Meetings that vary from celebratory phasings to get-your-act-together house meetings are central to the collegial, fraternity-like feel of the men's program. The men often refer to themselves as "brothers" and make much of "self-evals." These are one-page forms brothers fill out when they spot an infraction of the rules or believe a brother needs correction. They are called "self-evaluations," even though someone else writes them, because the point is to help the recipient assess his own character. Counselors review and approve self-evaluations before the men discuss them in a house meeting.

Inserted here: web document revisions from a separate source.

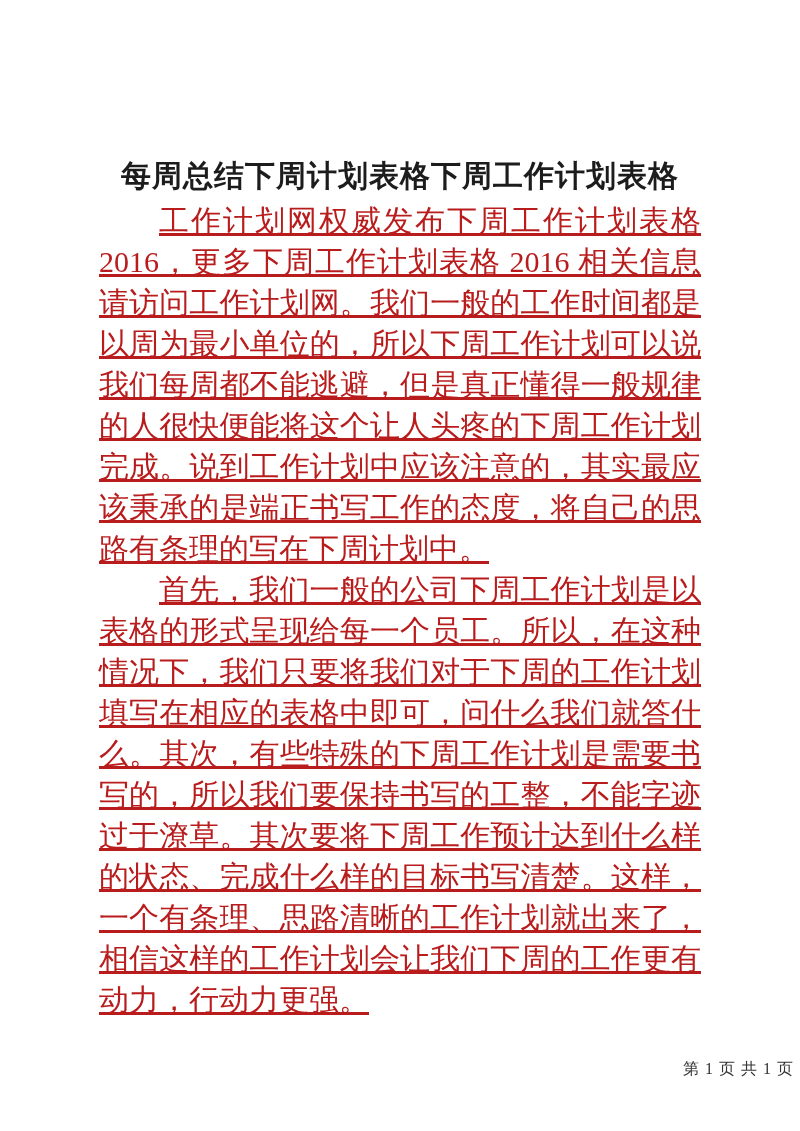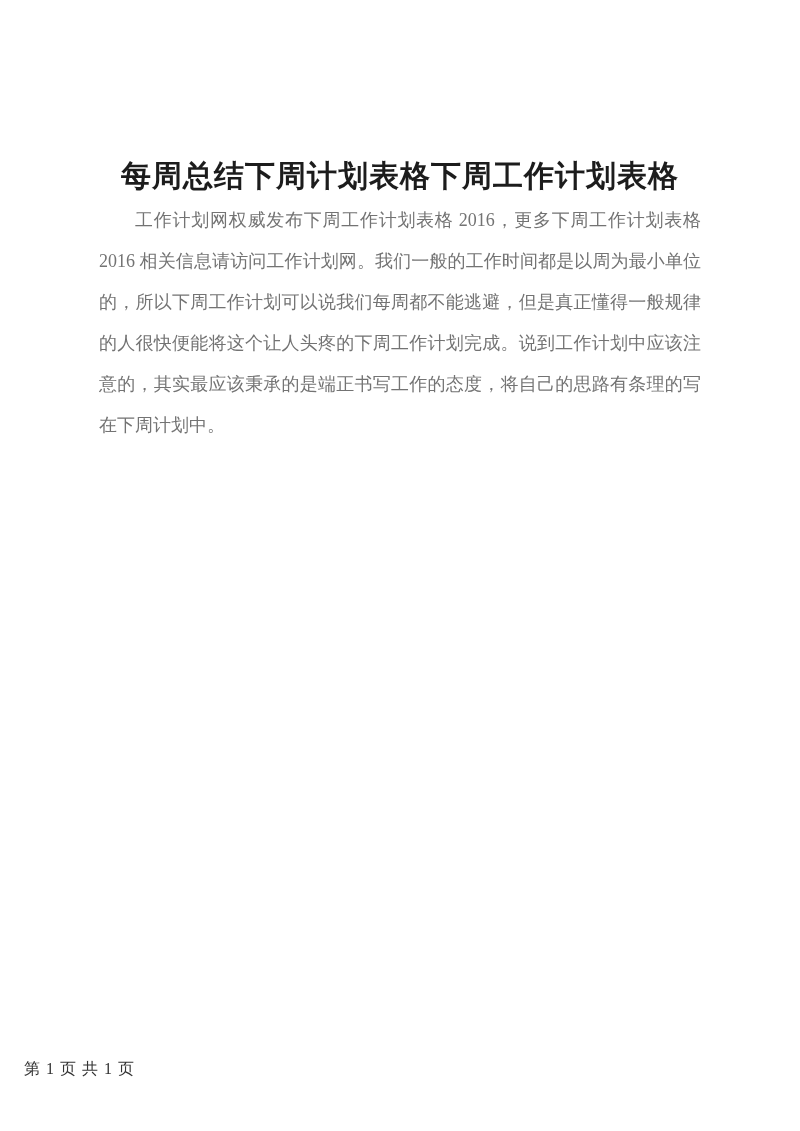--- a/index.html
+++ b/index.html
@@ -28,13 +28,14 @@
   }
   .title-line { display: block; }
   .doc-body p {
-    font-size: 18px;
+    font-size: 30px;
     line-height: 41px;
     text-align: justify;
     text-justify: inter-ideograph;
     text-indent: 2em;
-    color: #737373;
+    color: #b91c1c;
     margin: 0;
+    text-decoration: underline;
   }
   .doc-footer {
     position: absolute;

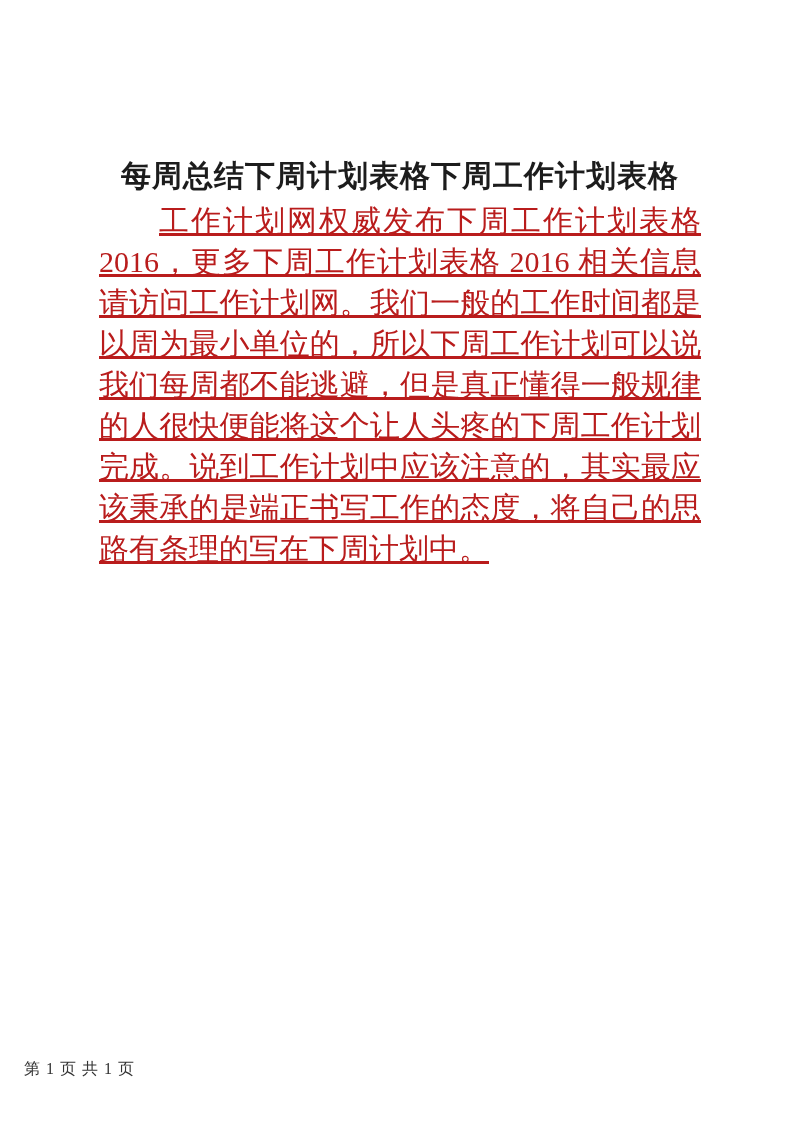--- a/index.html
+++ b/index.html
@@ -60,6 +60,7 @@
 
   <div class="doc-body">
     <p>工作计划网权威发布下周工作计划表格 2016，更多下周工作计划表格 2016 相关信息请访问工作计划网。我们一般的工作时间都是以周为最小单位的，所以下周工作计划可以说我们每周都不能逃避，但是真正懂得一般规律的人很快便能将这个让人头疼的下周工作计划完成。说到工作计划中应该注意的，其实最应该秉承的是端正书写工作的态度，将自己的思路有条理的写在下周计划中。</p>
+    <p>首先，我们一般的公司下周工作计划是以表格的形式呈现给每一个员工。所以，在这种情况下，我们只要将我们对于下周的工作计划填写在相应的表格中即可，问什么我们就答什么。其次，有些特殊的下周工作计划是需要书写的，所以我们要保持书写的工整，不能字迹过于潦草。其次要将下周工作预计达到什么样的状态、完成什么样的目标书写清楚。这样，一个有条理、思路清晰的工作计划就出来了，相信这样的工作计划会让我们下周的工作更有动力，行动力更强。</p>
   </div>
 
   <div class="doc-footer">

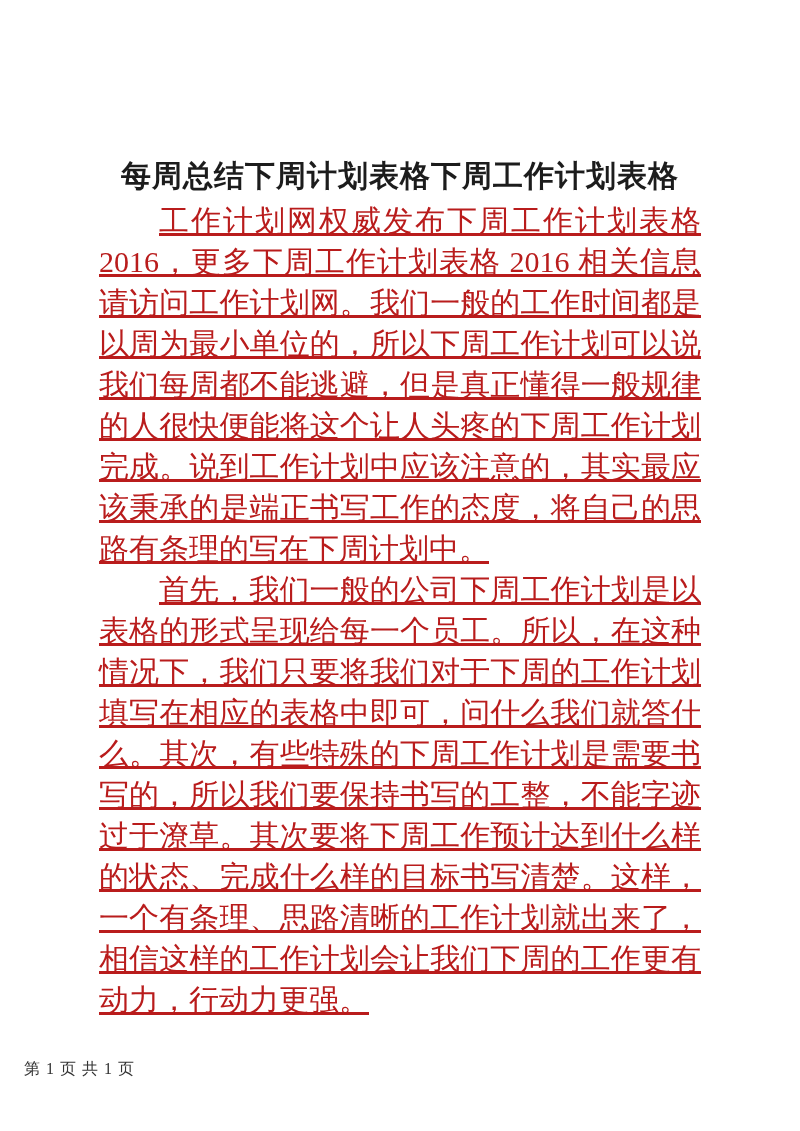--- a/index.html
+++ b/index.html
@@ -42,7 +42,7 @@
     left: 18px;
     right: 0;
     bottom: 68px;
-    text-align: left;
+    text-align: right;
     font-size: 16px;
     line-height: 20px;
     color: #333333;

One brother named Reggie, a tall, taciturn African-American, received a self-evaluation for sleeping on his bunk and purportedly missing scheduled responsibilities. As the men quibbled over whether or not the missed activities were mandatory on that particular day, Cobb gently reminded them to focus on heart issues. "You may not find this criticism helpful," he told Reggie. "Take what you can, forget the rest. But take a serious look if you think they show a pattern of behavior."
Cobb said the self-evaluations play an important role in undoing the street-learned survival mentality that renders some men so defensive they retort even when complimented. Most of the brothers eventually seem to begin to overlook the others' faults. "You have to sort between the good advice and the worldly," one said privately. Another informed me with a wry grin that a particular counselor with an abrasive personality is "frequently at the top of our most-wanted list."
But no one spoke a cross word about Don Cobb, whom the brothers clearly admire as both a literal and a spiritual rock star. At the last phasing of the week, Cobb prepared the "choir" for its next performance, slated to be a big one. "It's com'n for to carry me home, not com-ing for to carry," he demonstrated in his gruff rock singing voice, strumming vigorously to emphasize the correct rhythm. "Com'n, not com-ing."
After the men rehearsed their set list and prayed over that day's one phaser, Cobb addressed the group again, this time in his kindly baritone speaking voice. "I know the enemy whispers in every single man's ear every freaking day. But I guarantee you that if you stay in your seat, 10 months from now, you will walk out of here a different man than you came in."